I sette, già indagati per truffe agli anziani, non avevano diritto al Reddito di cittadinanza

Roma – Altre sette persone che avrebbero dichiarato il falso, fingendosi conviventi e fornendo dichiarazioni mendaci sui requisiti in possesso, sono state denunciate dai Carabinieri del Comando Provinciale di Roma per il reato di indebita percezione del reddito di cittadinanza.

In particolare, i Carabinieri della Compagnia di Roma Piazza Dante hanno avviato gli accertamenti su dei soggetti a loro noti, poiché in parte già indagati per il reato di truffa in danno di anziani e indebito utilizzo di carte di credito, e sui loro familiari.

Secondo quanto ricostruito dagli investigatori dell’Arma i sette soggetti, nell’effettuare la richiesta per ottenere il reddito di cittadinanza, hanno omesso di comunicare e aggiornare lo stato detentivo dei familiari o hanno dichiarato falsamente lo stato di convivenza con soggetti esterni al proprio nucleo familiare percependo, di fatto, il beneficio senza avere i requisiti previsti dalla legge.

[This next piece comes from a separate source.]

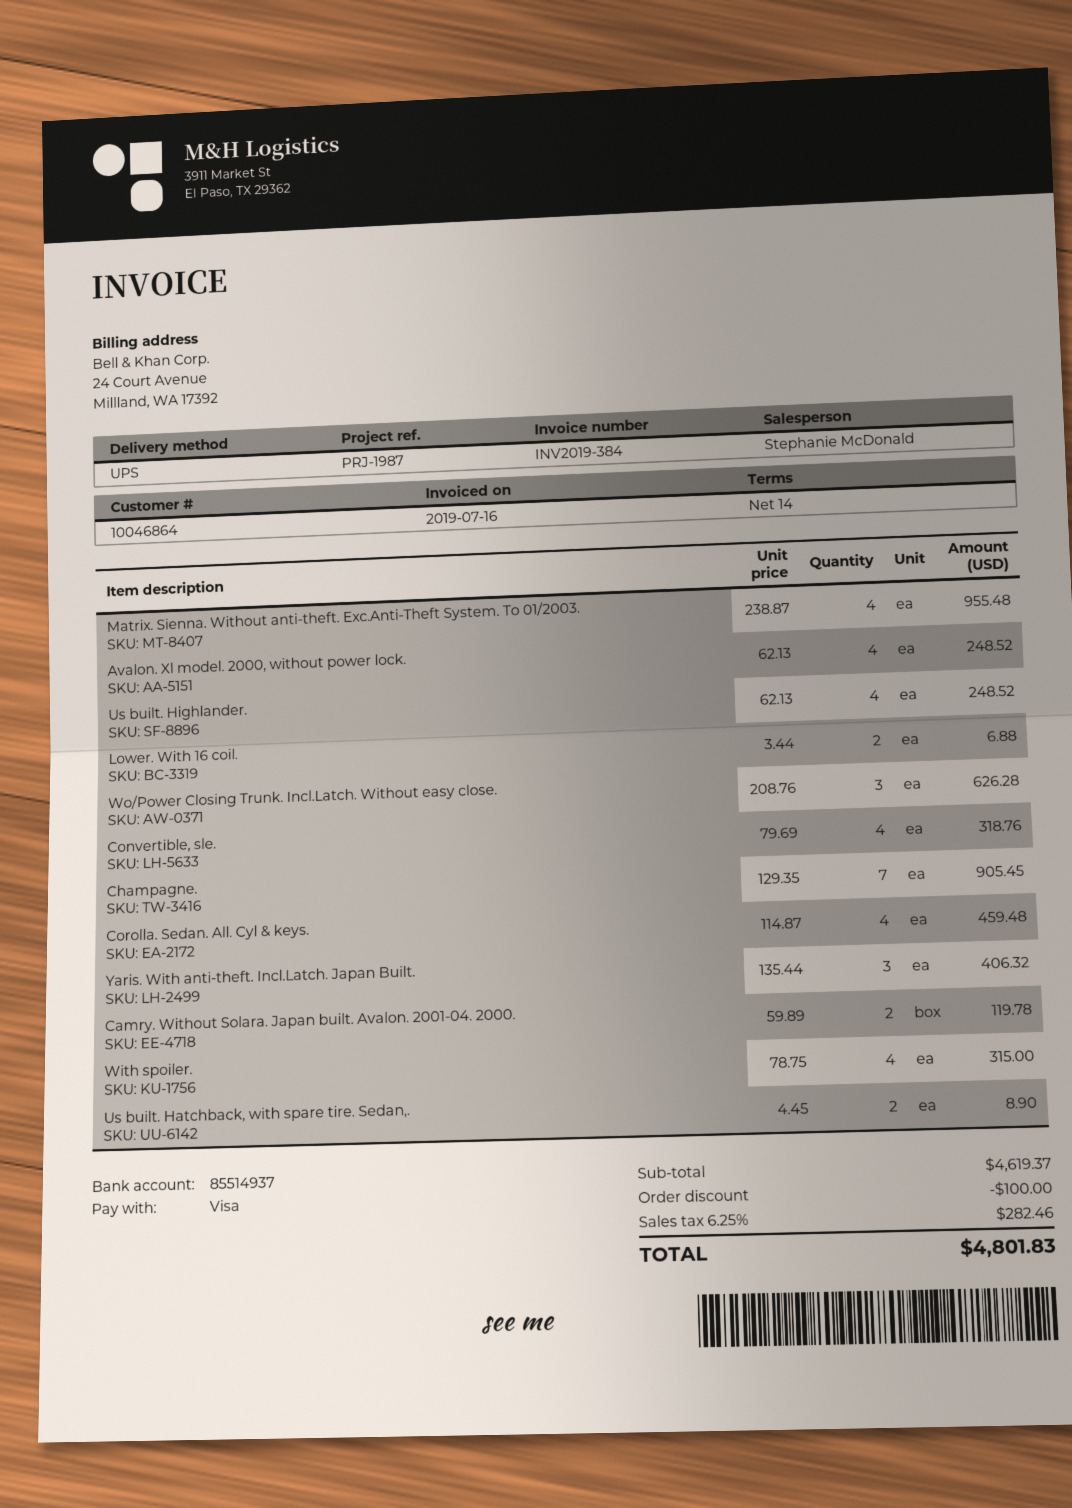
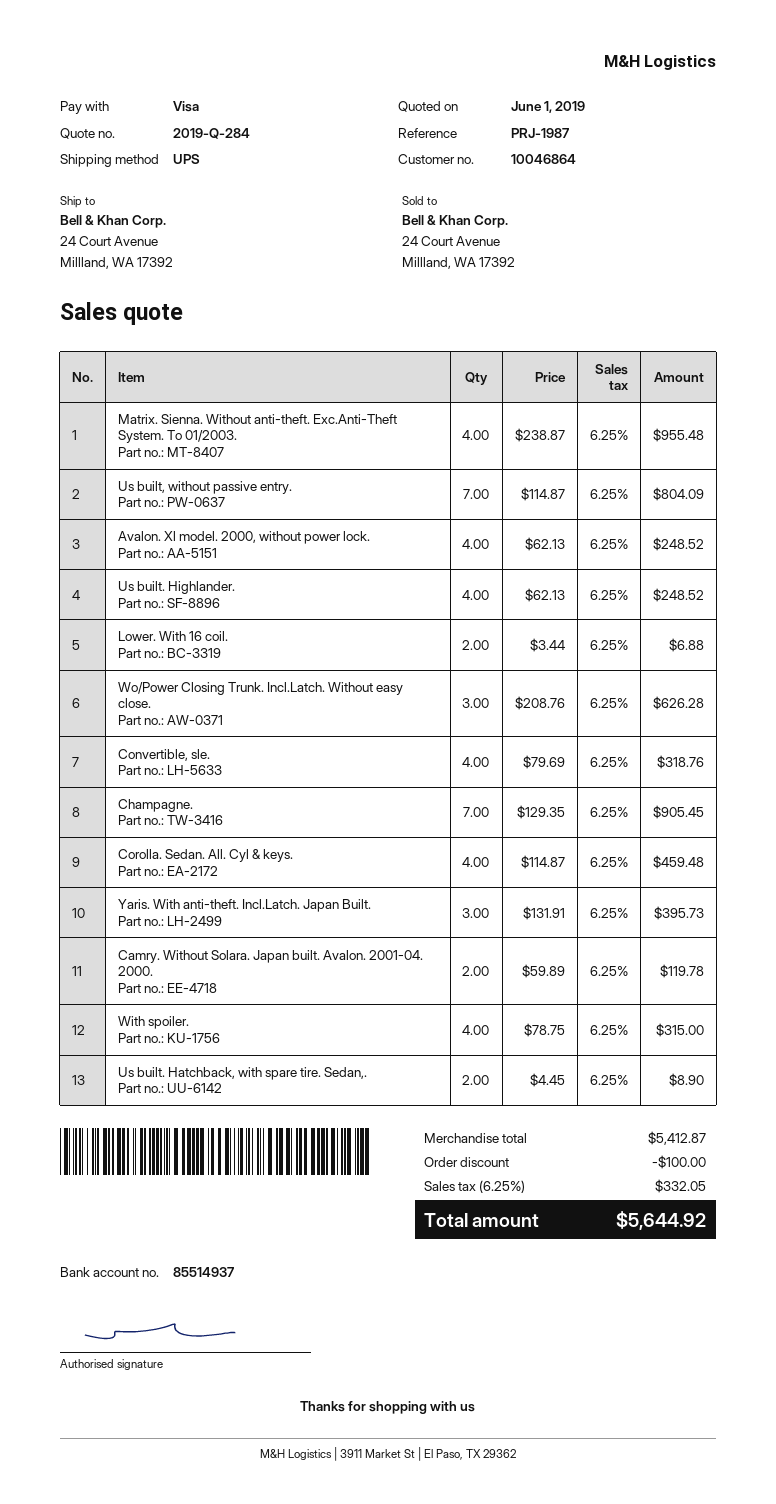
Yaris. With anti-theft. Incl.Latch. Japan Built.: 3 x 135.44 = 406.32 -> 3 x 131.91 = 395.73
Us built, without passive entry.: none -> 7 x 114.87 = 804.09
subtotal: 4619.37 -> 5412.87
tax: 6.25% = 282.46 -> 6.25% = 332.05
total: 4801.83 -> 5644.92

Per tale ragioni i trasgressori sono stati deferiti all’Autorità Giudiziaria e contestualmente da parte dell’INPS è stata immediatamente sospesa l’erogazione del sussidio.

Per dovere di cronaca, e a tutela di chi è indagato, ricordiamo che un’accusa non equivale a una condanna, che le prove si formano in Tribunale e che l’ordinamento giudiziario italiano prevede comunque tre gradi di giudizio.